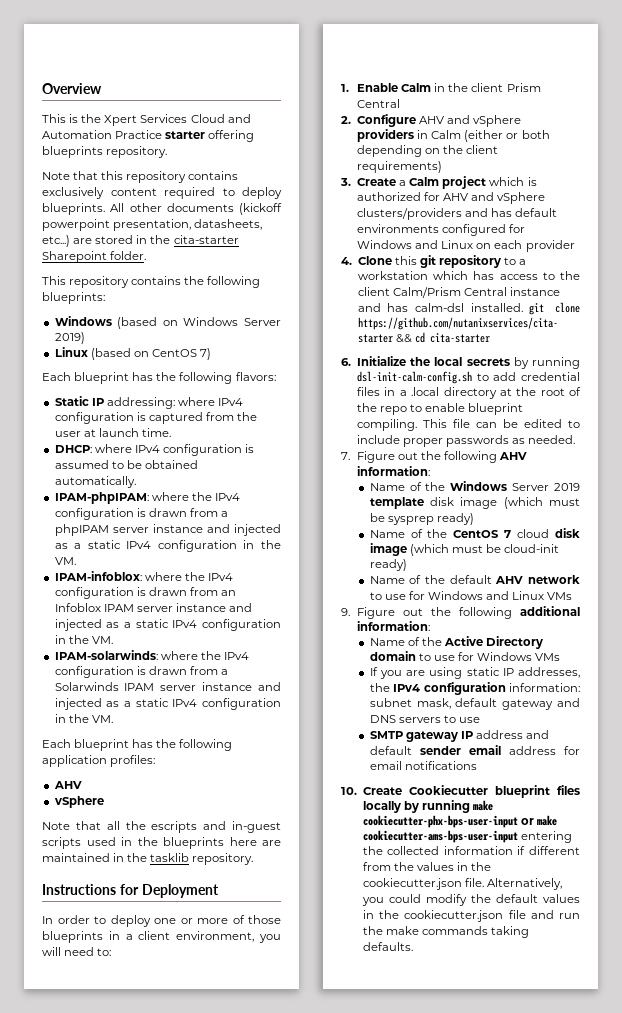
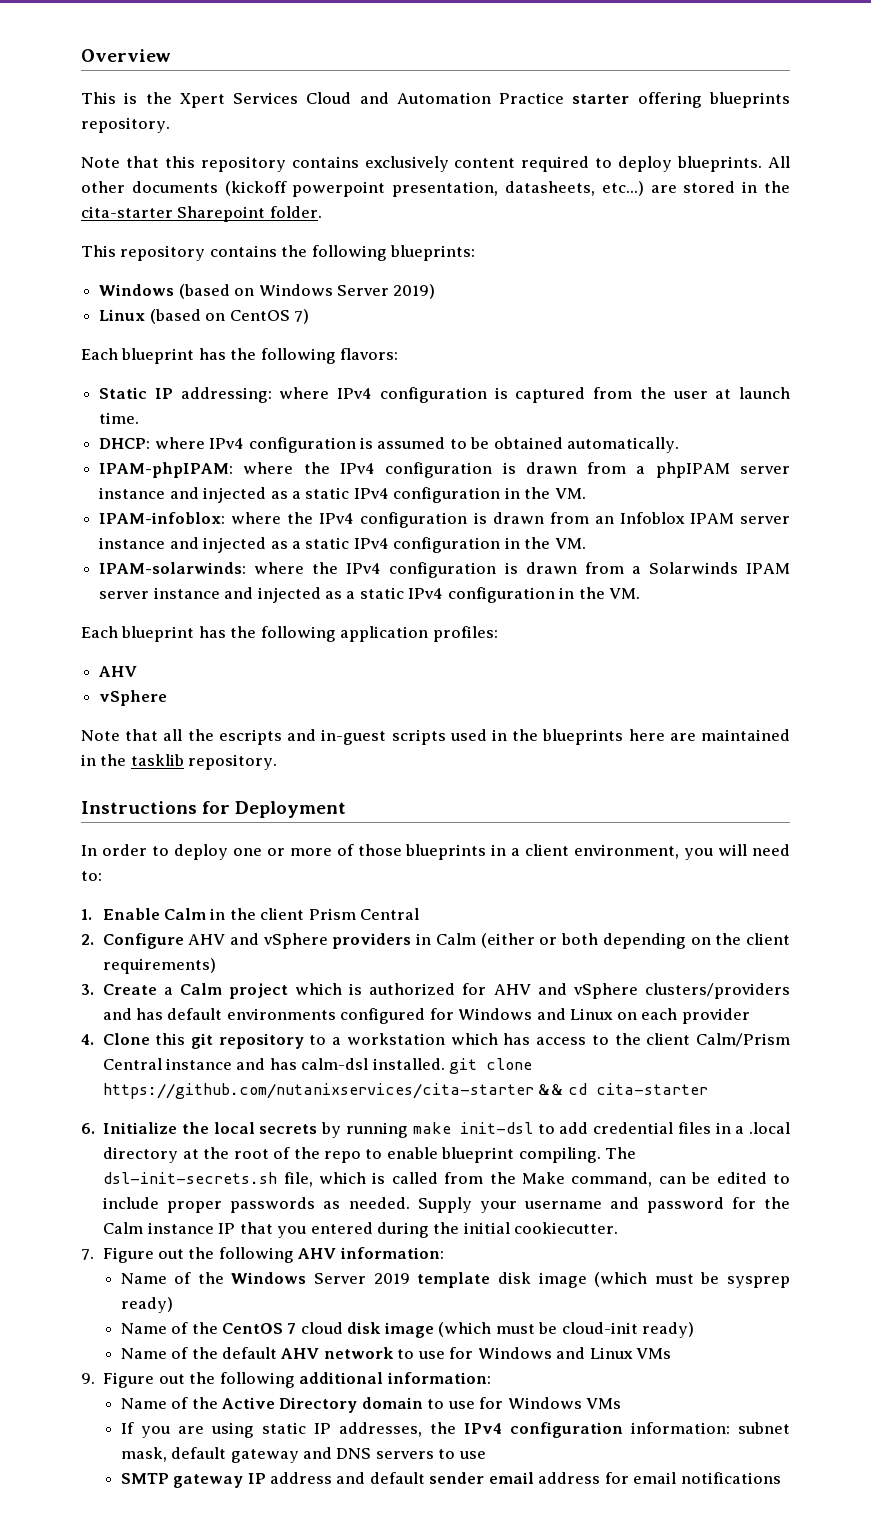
[357,371,473,384] dsl-init-calm-config.sh -> [412,1122,534,1134] make init-dsl
[423,419,471,428] This file -> [605,1147,637,1159] [103,1172,653,1187] The dsl-init-secrets.sh file, which is called from the Make command,
(576, 439) none -> [417,1197,791,1213] [103,1222,619,1238] Supply your username and password for the Calm instance IP that you entered during the initial cookiecutter.
[341,785,580,798] [362,800,494,813] [362,815,557,828] [362,830,572,843] [362,846,580,855] [362,862,492,871] [362,878,562,890] [361,894,580,906] [362,910,580,922] [362,926,530,938] [362,942,413,951] // 10. Create Cookiecutter blueprint files locally by running make cookiecutter-phx-bps-user-input or make cookiecutter-ams-bps-user-input entering the collected information if different from the values in the cookiecutter.json file. Alternatively, you could modify the default values in the cookiecutter.json file and run the make commands taking defaults. -> (781, 1478) none

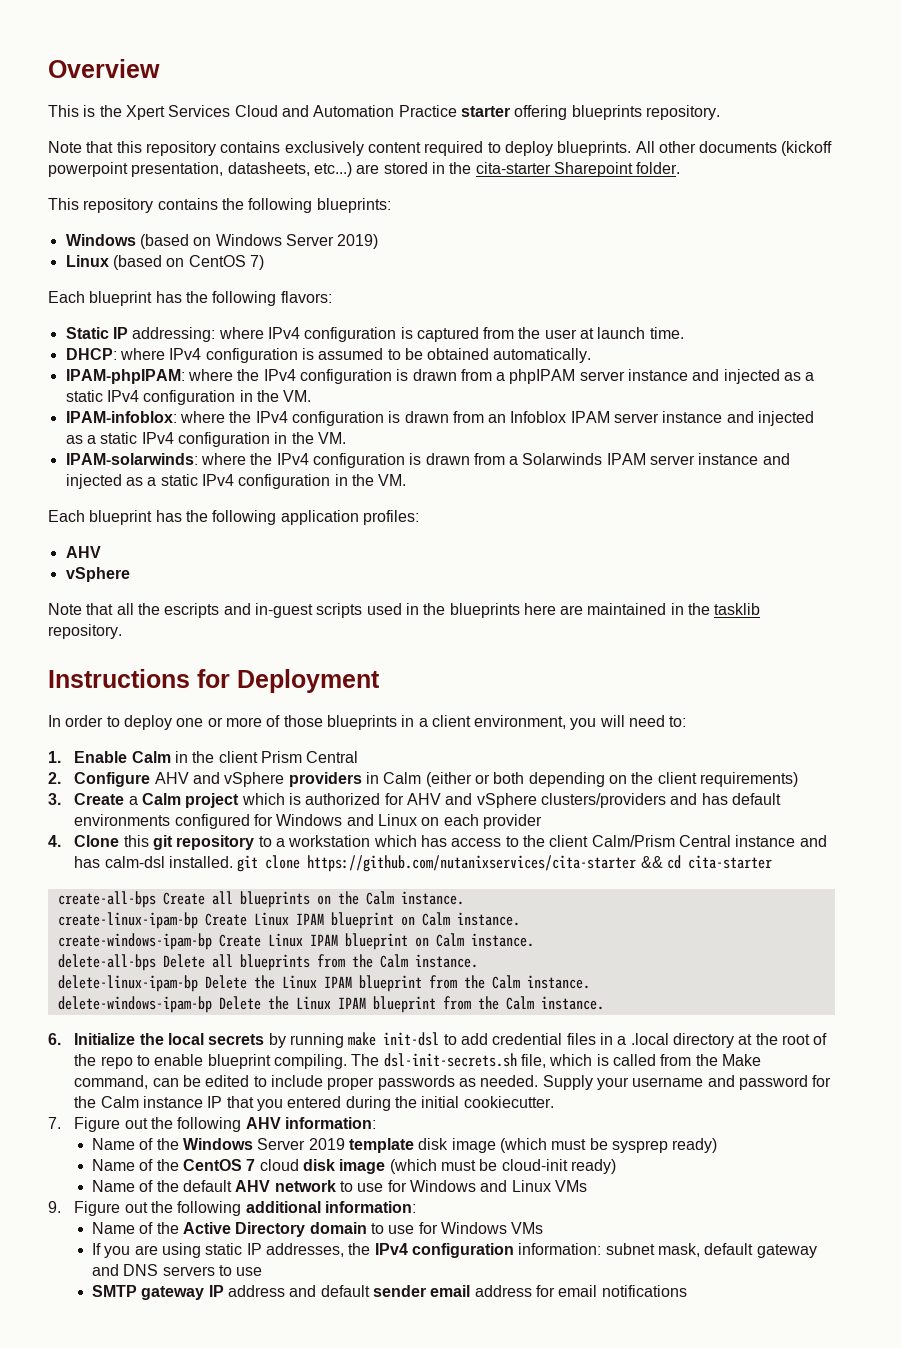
(709, 1089) none -> [57,891,464,908] [57,912,520,929] [57,933,534,950] [57,954,478,971] [57,975,590,992] [57,996,604,1013] // create-all-bps Create all blueprints on the Calm instance. // create-linux-ipam-bp Create Linux IPAM blueprint on Calm instance. // create-windows-ipam-bp Create Linux IPAM blueprint on Calm instance. // delete-all-bps Delete all blueprints from the Calm instance. // delete-linux-ipam-bp Delete the Linux IPAM blueprint from the Calm instance. // delete-windows-ipam-bp Delete the Linux IPAM blueprint from the Calm instance.

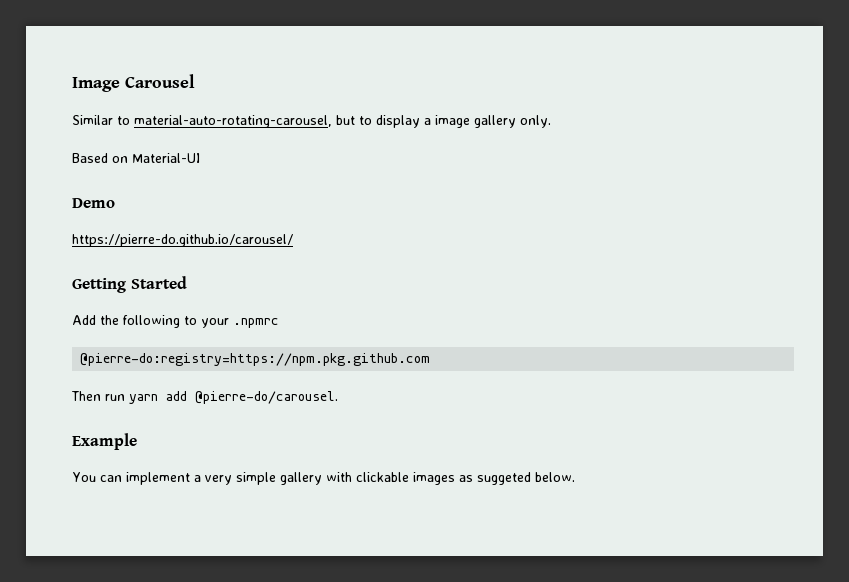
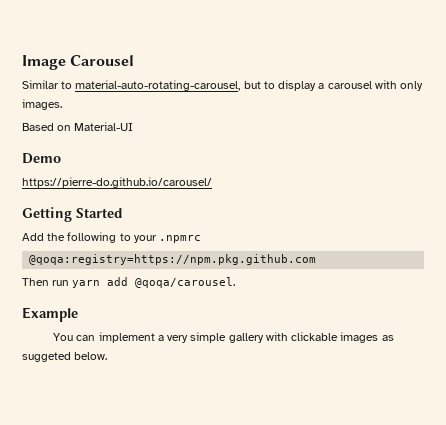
[435,115,551,128] image gallery only. -> [327,80,424,91] [22,99,62,110] carousel with only images.
[80,353,431,366] @pierre-do:registry=https://npm.pkg.github.com -> [29,254,317,265] @qoqa:registry=https://npm.pkg.github.com
[195,391,338,404] @pierre-do/carousel. -> [135,277,236,288] @qoqa/carousel.

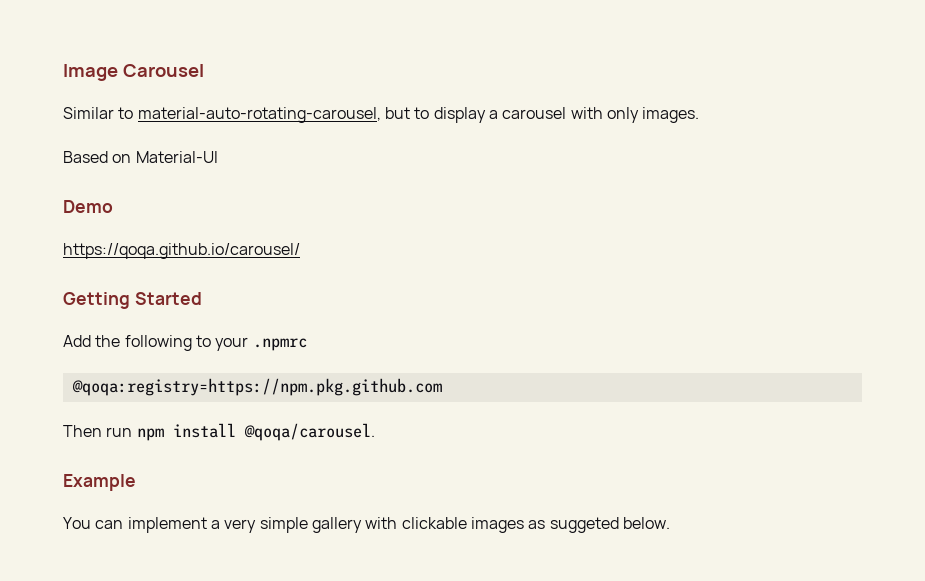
[22,177,212,188] https://pierre-do.github.io/carousel/ -> [63,243,300,259] https://qoqa.github.io/carousel/
[72,277,129,288] yarn add -> [136,423,236,441] npm install

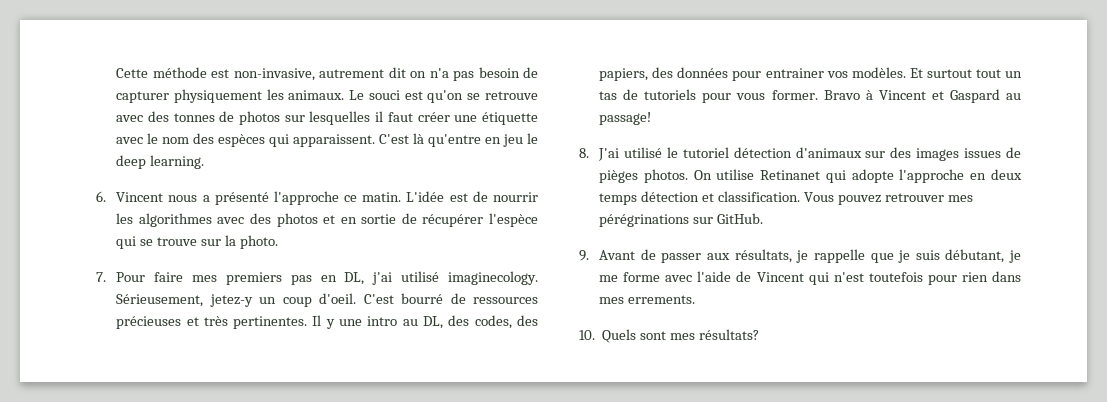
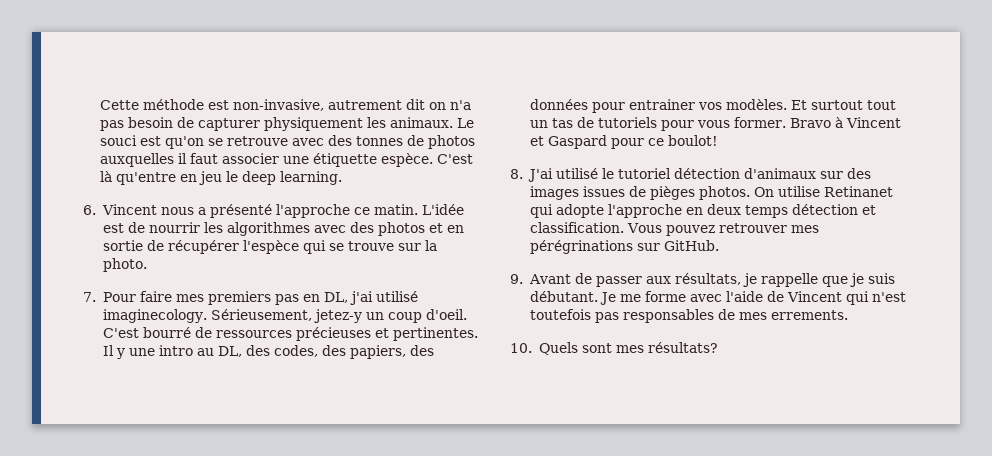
[284,111,371,125] sur lesquelles -> [99,153,174,167] auxquelles
[417,112,450,122] créer -> [221,153,279,164] associer
[116,133,376,147] avec le nom des espèces qui apparaissent. -> [380,153,433,167] espèce.
[203,316,228,326] très -> (389, 333) none
[1006,93,1021,100] [599,112,652,125] au passage! -> [610,135,718,149] pour ce boulot!
[945,249,1021,263] débutant, je -> [529,291,616,305] débutant. Je
[927,271,1021,285] pour rien dans -> [594,309,735,323] pas responsables de

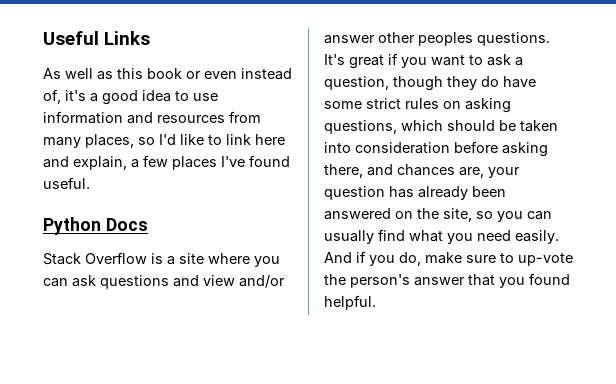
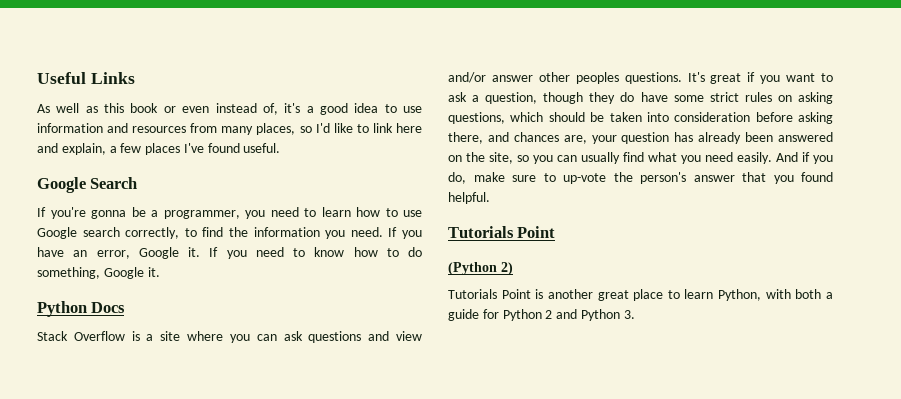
(90, 183) none -> [37,177,138,193] [37,207,422,219] [37,227,423,239] [37,247,422,259] [37,267,160,279] // Google Search // If you're gonna be a programmer, you need to learn how to use Google search correctly, to find the information you need. If you have an error, Google it. If you need to know how to do something, Google it.
(376, 302) none -> [448,226,556,238] [448,262,513,275] [448,289,833,301] [448,309,635,321] // Tutorials Point // (Python 2) // Tutorials Point is another great place to learn Python, with both a guide for Python 2 and Python 3.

========================

* What needs to be done: Working from the records above, reproduce exactly the lines from the one with "[927,271,1021,285] pour rien" through the last line, without the pictures.

* Task solution:
[927,271,1021,285] pour rien dans -> [594,309,735,323] pas responsables de

(90, 183) none -> [37,177,138,193] [37,207,422,219] [37,227,423,239] [37,247,422,259] [37,267,160,279] // Google Search // If you're gonna be a programmer, you need to learn how to use Google search correctly, to find the information you need. If you have an error, Google it. If you need to know how to do something, Google it.
(376, 302) none -> [448,226,556,238] [448,262,513,275] [448,289,833,301] [448,309,635,321] // Tutorials Point // (Python 2) // Tutorials Point is another great place to learn Python, with both a guide for Python 2 and Python 3.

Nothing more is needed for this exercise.